Wherever a line in the records below contains "tools", copy that line.

## [Edit tracking data]
========

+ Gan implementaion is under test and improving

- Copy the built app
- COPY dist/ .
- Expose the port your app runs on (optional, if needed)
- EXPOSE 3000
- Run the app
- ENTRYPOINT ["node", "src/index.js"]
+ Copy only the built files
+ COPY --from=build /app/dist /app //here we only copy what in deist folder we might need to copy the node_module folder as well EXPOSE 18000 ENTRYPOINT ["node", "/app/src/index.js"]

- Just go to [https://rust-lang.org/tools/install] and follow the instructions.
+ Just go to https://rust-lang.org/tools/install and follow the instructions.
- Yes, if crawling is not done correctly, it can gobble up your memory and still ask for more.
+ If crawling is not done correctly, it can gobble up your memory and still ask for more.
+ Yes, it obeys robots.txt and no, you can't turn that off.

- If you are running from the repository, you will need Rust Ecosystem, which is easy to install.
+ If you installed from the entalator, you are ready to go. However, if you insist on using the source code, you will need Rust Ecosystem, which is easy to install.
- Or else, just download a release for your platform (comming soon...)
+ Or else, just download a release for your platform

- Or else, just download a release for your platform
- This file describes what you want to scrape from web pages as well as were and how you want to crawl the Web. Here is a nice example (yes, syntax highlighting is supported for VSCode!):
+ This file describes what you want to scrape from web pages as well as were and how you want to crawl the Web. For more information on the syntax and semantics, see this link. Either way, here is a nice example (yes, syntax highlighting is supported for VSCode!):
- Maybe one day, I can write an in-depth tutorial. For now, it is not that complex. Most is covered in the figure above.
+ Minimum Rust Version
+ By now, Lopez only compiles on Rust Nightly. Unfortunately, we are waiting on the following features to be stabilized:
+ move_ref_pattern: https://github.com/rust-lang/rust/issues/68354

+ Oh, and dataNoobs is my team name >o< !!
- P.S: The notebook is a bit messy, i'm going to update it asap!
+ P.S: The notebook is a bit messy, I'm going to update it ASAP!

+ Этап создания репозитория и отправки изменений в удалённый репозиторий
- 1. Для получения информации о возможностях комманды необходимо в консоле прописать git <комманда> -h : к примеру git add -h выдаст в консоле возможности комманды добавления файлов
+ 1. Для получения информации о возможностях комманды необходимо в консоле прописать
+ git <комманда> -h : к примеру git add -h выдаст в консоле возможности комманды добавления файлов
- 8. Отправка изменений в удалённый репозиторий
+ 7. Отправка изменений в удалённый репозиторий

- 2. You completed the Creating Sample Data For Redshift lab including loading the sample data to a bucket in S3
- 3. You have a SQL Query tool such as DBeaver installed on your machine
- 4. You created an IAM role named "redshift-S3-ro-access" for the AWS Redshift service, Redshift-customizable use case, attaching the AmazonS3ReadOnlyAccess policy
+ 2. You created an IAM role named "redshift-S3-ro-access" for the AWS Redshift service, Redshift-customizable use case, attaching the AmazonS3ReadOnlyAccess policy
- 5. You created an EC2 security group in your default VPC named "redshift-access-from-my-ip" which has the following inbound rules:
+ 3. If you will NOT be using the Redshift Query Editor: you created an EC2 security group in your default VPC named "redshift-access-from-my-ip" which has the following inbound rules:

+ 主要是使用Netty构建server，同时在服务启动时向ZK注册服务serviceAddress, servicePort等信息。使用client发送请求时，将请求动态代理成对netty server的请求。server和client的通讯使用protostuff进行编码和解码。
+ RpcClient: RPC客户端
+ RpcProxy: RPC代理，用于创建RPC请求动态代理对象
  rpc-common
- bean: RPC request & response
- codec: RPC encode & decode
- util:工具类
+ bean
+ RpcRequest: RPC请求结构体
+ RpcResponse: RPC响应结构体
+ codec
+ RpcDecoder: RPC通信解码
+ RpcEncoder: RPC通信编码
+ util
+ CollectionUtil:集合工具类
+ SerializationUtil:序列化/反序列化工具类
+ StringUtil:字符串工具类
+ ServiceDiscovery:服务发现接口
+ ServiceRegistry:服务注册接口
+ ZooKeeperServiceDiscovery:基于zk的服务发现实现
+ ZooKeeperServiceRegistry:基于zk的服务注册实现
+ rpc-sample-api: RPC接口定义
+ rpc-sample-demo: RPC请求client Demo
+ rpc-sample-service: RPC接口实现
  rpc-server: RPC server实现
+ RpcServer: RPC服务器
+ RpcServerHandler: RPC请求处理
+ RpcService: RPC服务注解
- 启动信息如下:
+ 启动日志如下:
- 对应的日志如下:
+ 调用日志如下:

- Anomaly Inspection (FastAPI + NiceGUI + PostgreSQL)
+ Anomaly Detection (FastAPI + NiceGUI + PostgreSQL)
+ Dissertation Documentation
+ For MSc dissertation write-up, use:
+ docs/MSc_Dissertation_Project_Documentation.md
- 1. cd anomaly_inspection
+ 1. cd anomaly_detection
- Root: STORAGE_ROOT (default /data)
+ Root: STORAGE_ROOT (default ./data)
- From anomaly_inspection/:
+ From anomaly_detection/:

========

## [REPLY TO THE EXERCISE]
- Just go to [https://rust-lang.org/tools/install] and follow the instructions.
+ Just go to https://rust-lang.org/tools/install and follow the instructions.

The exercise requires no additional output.